What Bike to City Hall event, you ask? Beats us. The notice from the city's communications office arrived in our in-box too late to talk with anyone. Council member Philip Kingston was touting the ride on his Facebook page, where 41 people had signed up. Lime, the dockless bike-sharing company, was listed as one of its supporters.
Oddly, we don't see many Lime bikes on the road these days, though the riders we do see are, technically, workplace commuters — i.e., homeless people.
Anyway, the ride apparently involved bringing large lumps of sugar to City Hall via bicycle, but of course they can't, because sugar melts in the rain.
Or maybe council members have decided to ditch their bikes for electric scooters, which are way trendier. Lime has them in droves.
There will still be a Bike to City Hall "presentation" in the Flag Room, though one suspects it might be a little short on bikes at City Hall. At least it will be toasty and dry inside.
Why tell you about a canceled event few have heard of? Because someone has to say it: Dallas will never be a city of cycling commuters. Give up already. Roads are bad, drivers are worse and we're too spread out. Putting bike racks on DART buses and trains is just encouraging us to mix two bad forms of misery.
Oh, and except for a few weeks in spring and fall, the weather is always inclement. It's ... too ... goddamn ... hot. Mid-50-degree temperatures and light rain? That's a good day for cycling to work in Dallas.
No everyone agrees. Pete Simek at D Magazine this summer wrote an essay suggesting it was at least possible. "Copenhagen was transformed in a decade from a car-commuter city to the poster child for bikeable urban living," he wrote. Uh-huh. Copenhagen, considered one of the most bike-friendly cities on the planet has roughly 1/10th the land area of Dallas and average summer highs in the low 70s. It's located in northern Europe. Dallas is located in the northern tropics. The high today in Copenhagen, by the way, is predicted to be 51 degrees.
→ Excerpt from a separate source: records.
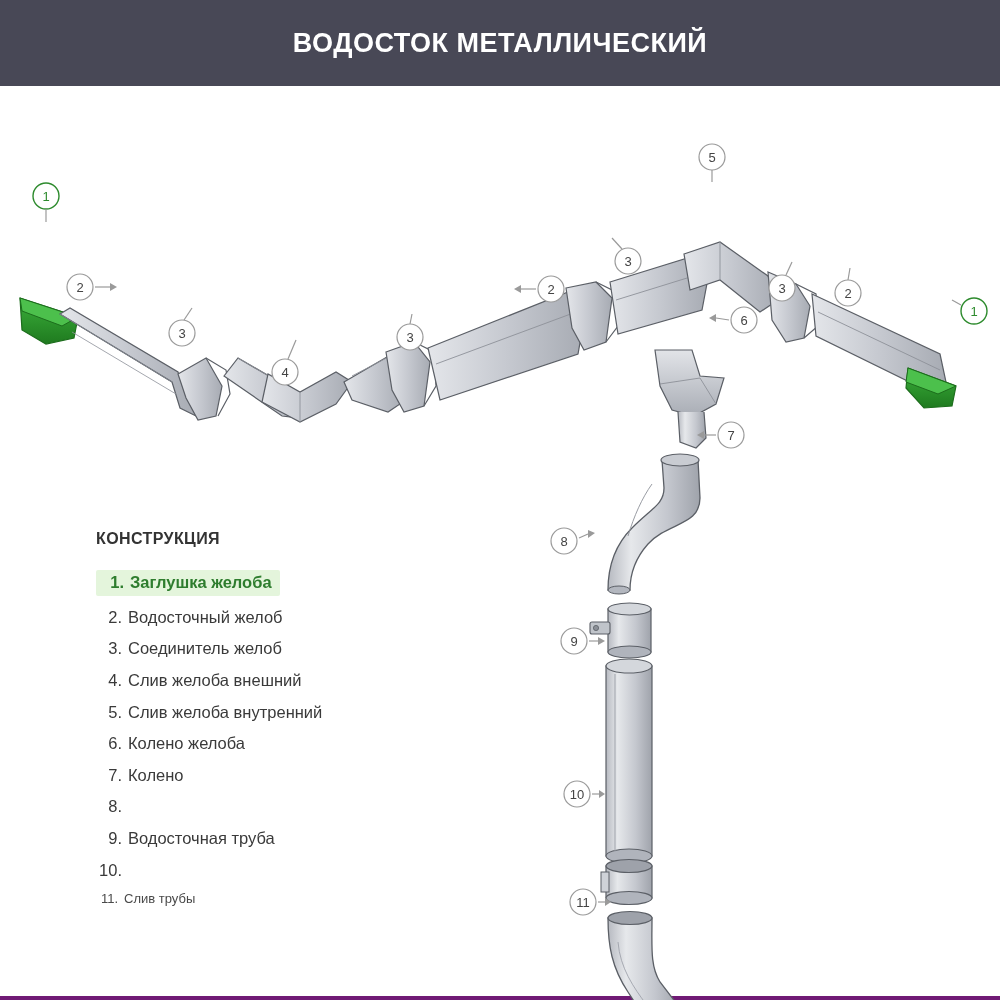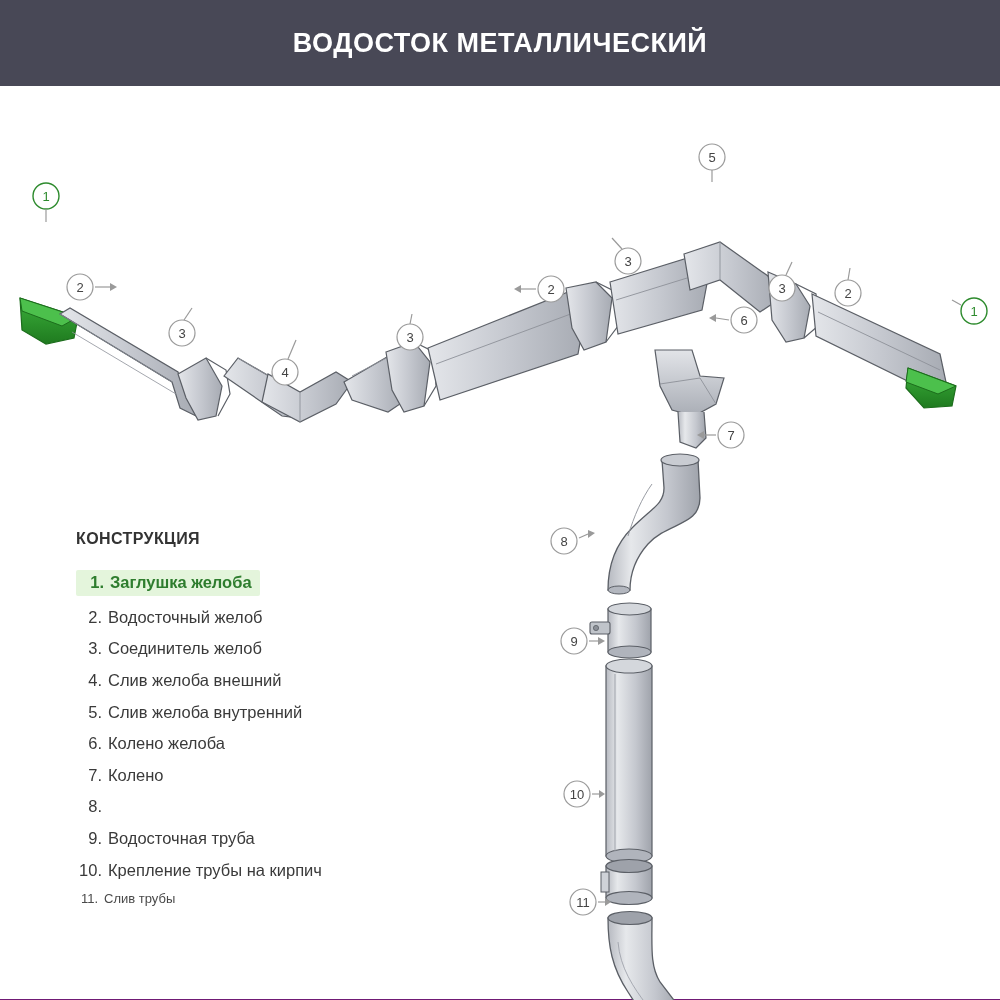--- a/index.html
+++ b/index.html
@@ -20,7 +20,7 @@
     height: 1000px;
     background: #ffffff;
     box-sizing: border-box;
-    border-bottom: 1px solid #701a75;
+    border-bottom: 4px solid #701a75;
   }
   
   .header {

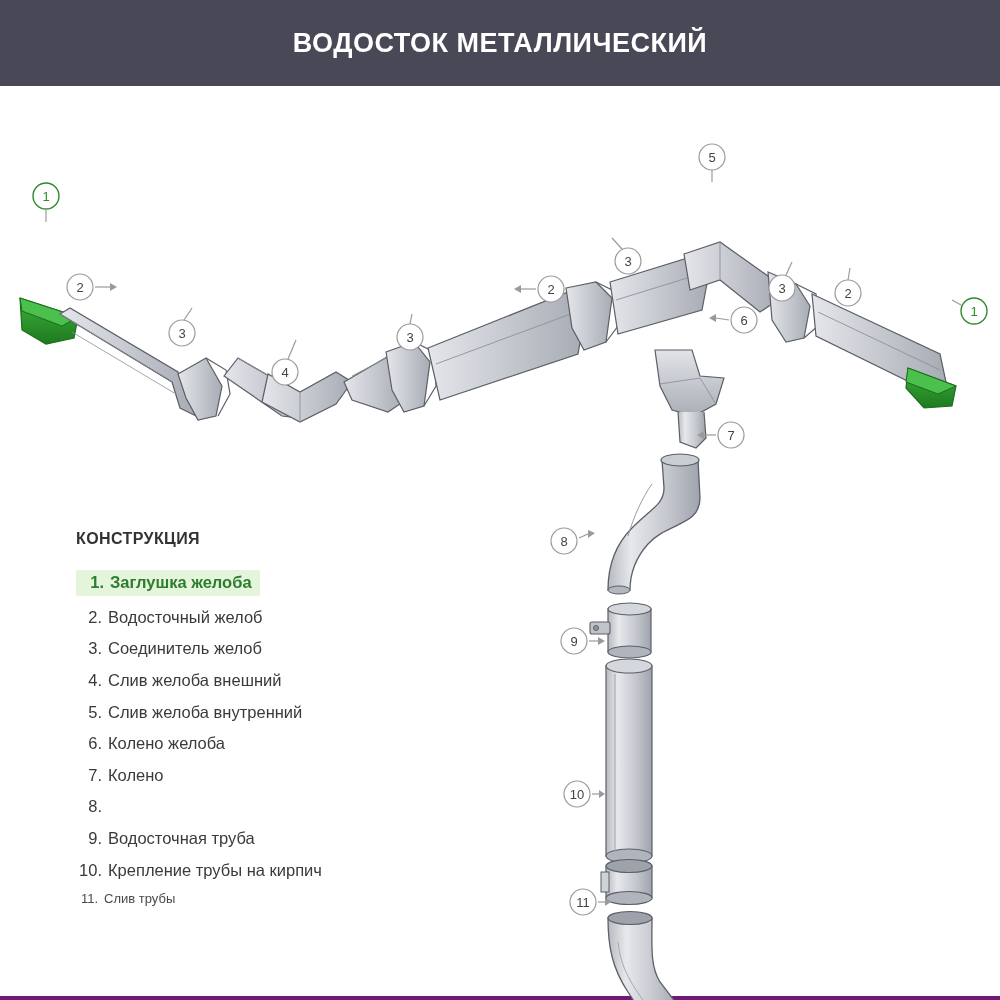--- a/index.html
+++ b/index.html
@@ -44,7 +44,7 @@
   
   .legend {
     position: absolute;
-    left: 76px;
+    left: 96px;
     top: 530px;
     width: 400px;
   }

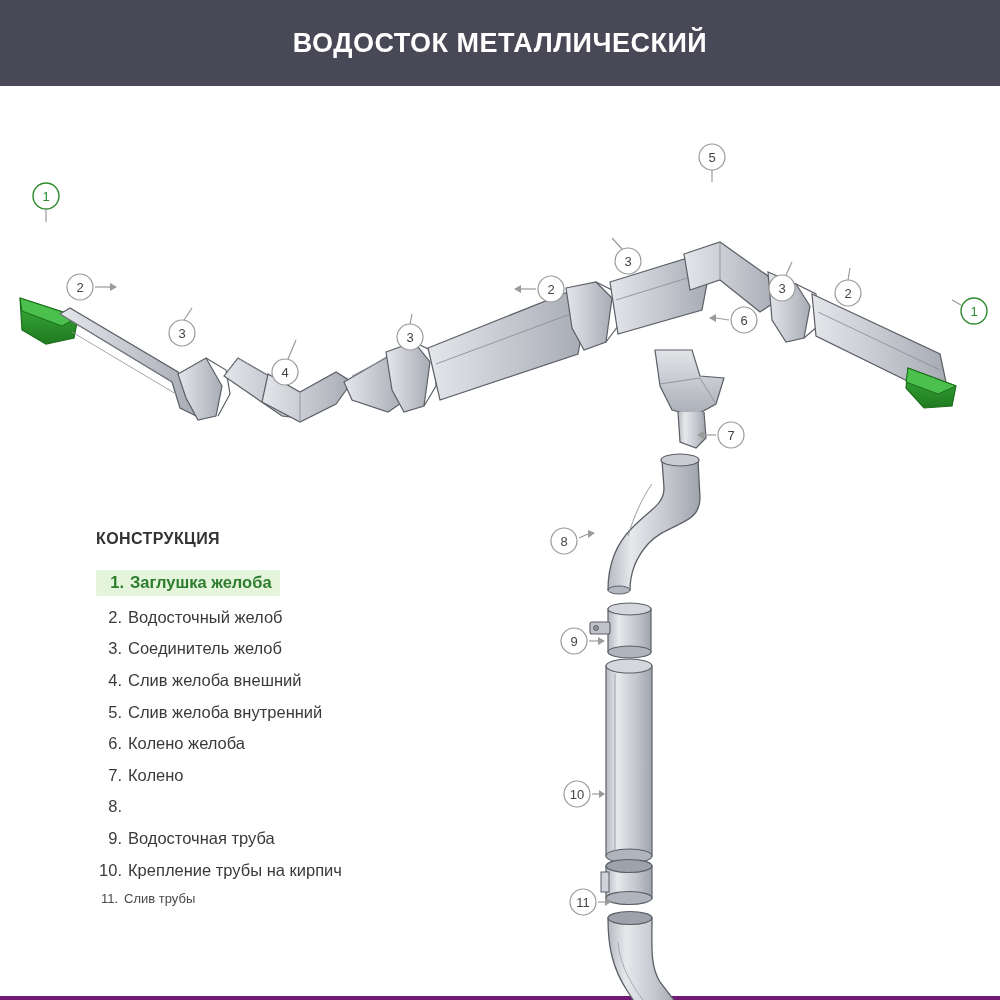--- a/index.html
+++ b/index.html
@@ -417,7 +417,6 @@
       </li>
       <li class="legend-item">
         <span class="num">10.</span>
-        <span>Крепление трубы на кирпич</span>
       </li>
       <li class="legend-item small">
         <span class="num">11.</span>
Look, I tried bicycle commuting in Dallas for several months. One massive thunderstorm, plus a nasty case of road rash, one destroyed rim and one damaged derailleur hanger thanks to city streets — along with lots of baby-wipe baths in my office — and I gave up. The Observer is a very hippy-fied place, and other staffers have taken up the cause over the years, too. Eventually, their bikes became flat-tired, dust-collecting office ornaments.
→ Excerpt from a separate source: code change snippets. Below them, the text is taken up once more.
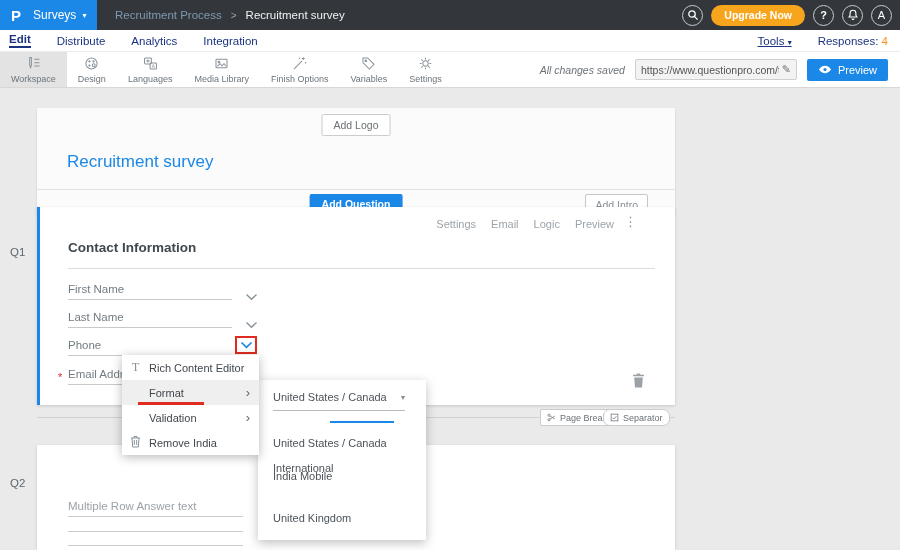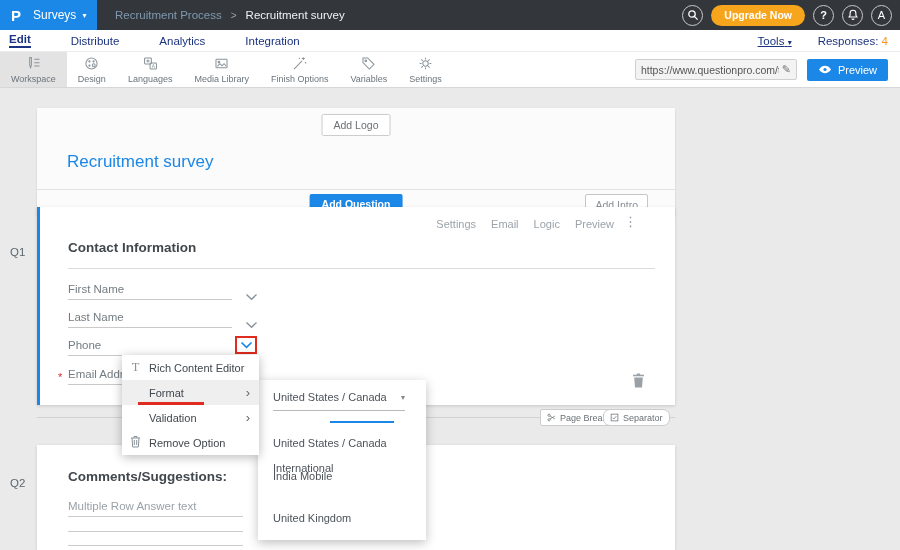--- a/index.html
+++ b/index.html
@@ -22,7 +22,7 @@
 
   
   .nav2 { position:absolute; top:30px; left:0; width:900px; height:22px; background:#fff; border-bottom:1px solid #ececec; display:flex; align-items:center; font-size:11.5px; color:#1B3380; }
-  .nav-tab { margin-left:40px; cursor:pointer; }
+  .nav-tab { margin-left:26px; cursor:pointer; }
   .nav-tab:first-child { margin-left:9px;text-align:right; }
   .nav-tab.active { font-weight:bold; border-bottom:2px solid #1B3380; padding-bottom:1px; }
   .nav2-right { margin-left:auto; display:flex; align-items:center; gap:26px; padding-right:12px; }

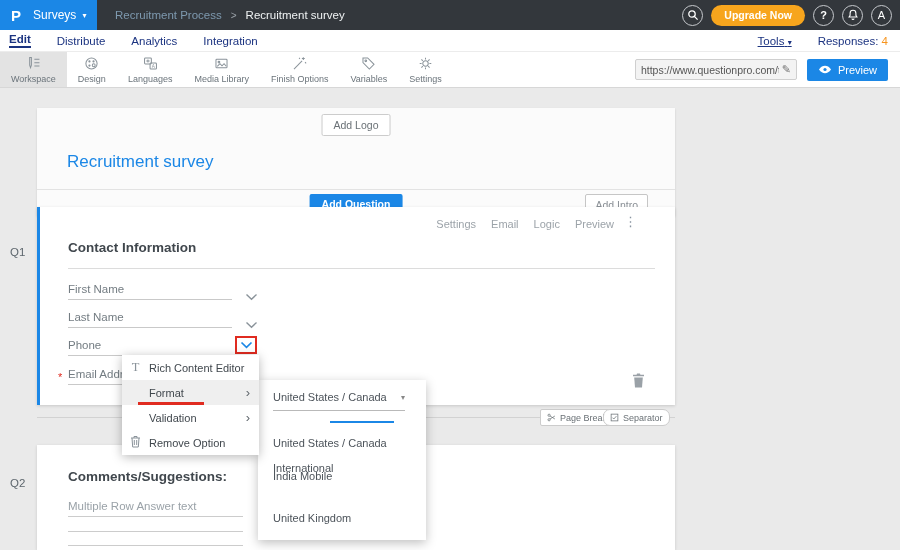--- a/index.html
+++ b/index.html
@@ -202,6 +202,7 @@
     <span>Settings</span>
   </div>
   <div class="toolbar-right">
+    <span class="saved">All changes saved</span>
     <div class="url-box">
       <input value="https://www.questionpro.com/t/APNrFZ" style="">
       <span class="pencil">✎</span>

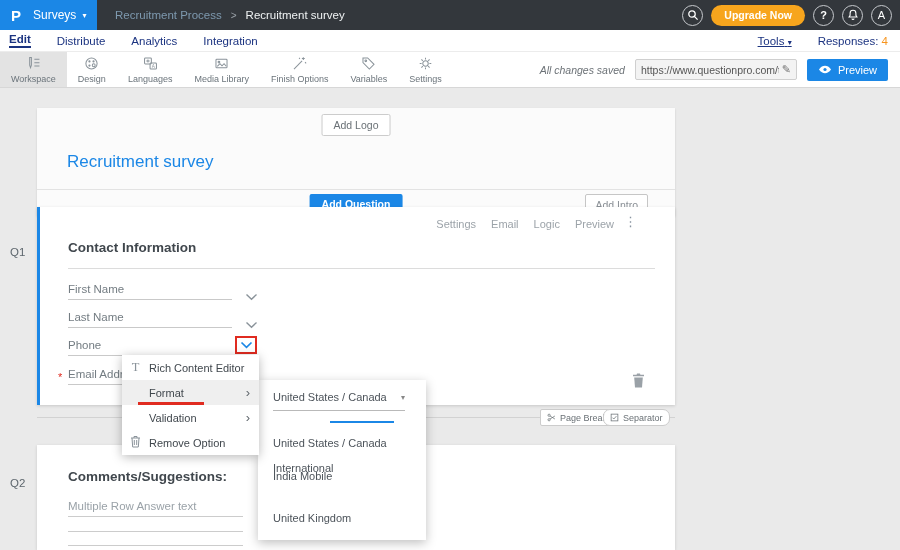--- a/index.html
+++ b/index.html
@@ -314,7 +314,7 @@
     <span class="ctx-icon ctx-trash"><svg viewBox="0 0 11 13">
           <path d="M1 3h9M4 3V1.5h3V3M2 3l.7 9h5.6L9 3M4.3 5v5M6.7 5v5"></path>
         </svg></span>
-    <span>Remove Option</span>
+    <span>Remove India</span>
   </div>
   <div class="red-underline"></div>
 </div>

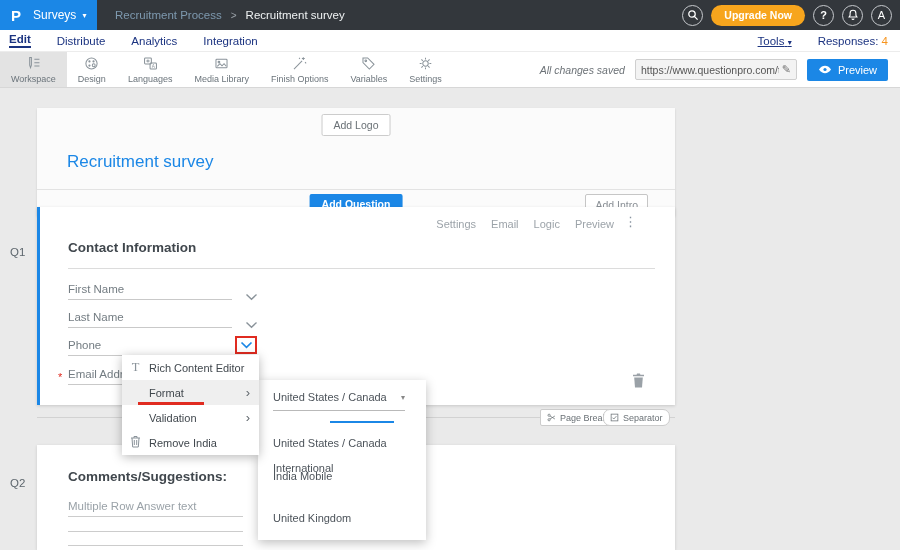--- a/index.html
+++ b/index.html
@@ -289,7 +289,6 @@
 </div>
 
 <div class="q2-card">
-  <div class="q2-title">Comments/Suggestions:</div>
   <div class="q2-ph">Multiple Row Answer text</div>
   <div class="q2-line" style="top:86px;"></div>
   <div class="q2-line" style="top:100px;"></div>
OK, we did have a food critic once who biked to work daily and even rode one hot summer day from Oak Lawn to Grapevine to try a barbecue restaurant, then rode back to write. She was committed, or perhaps should have been. But that's what it takes to be a bike commuter here:
So, please, City Hall, stop trying to sell us on bikes as an alternative means of transportation, at least until all y'all City Hall folks stop being such wusses.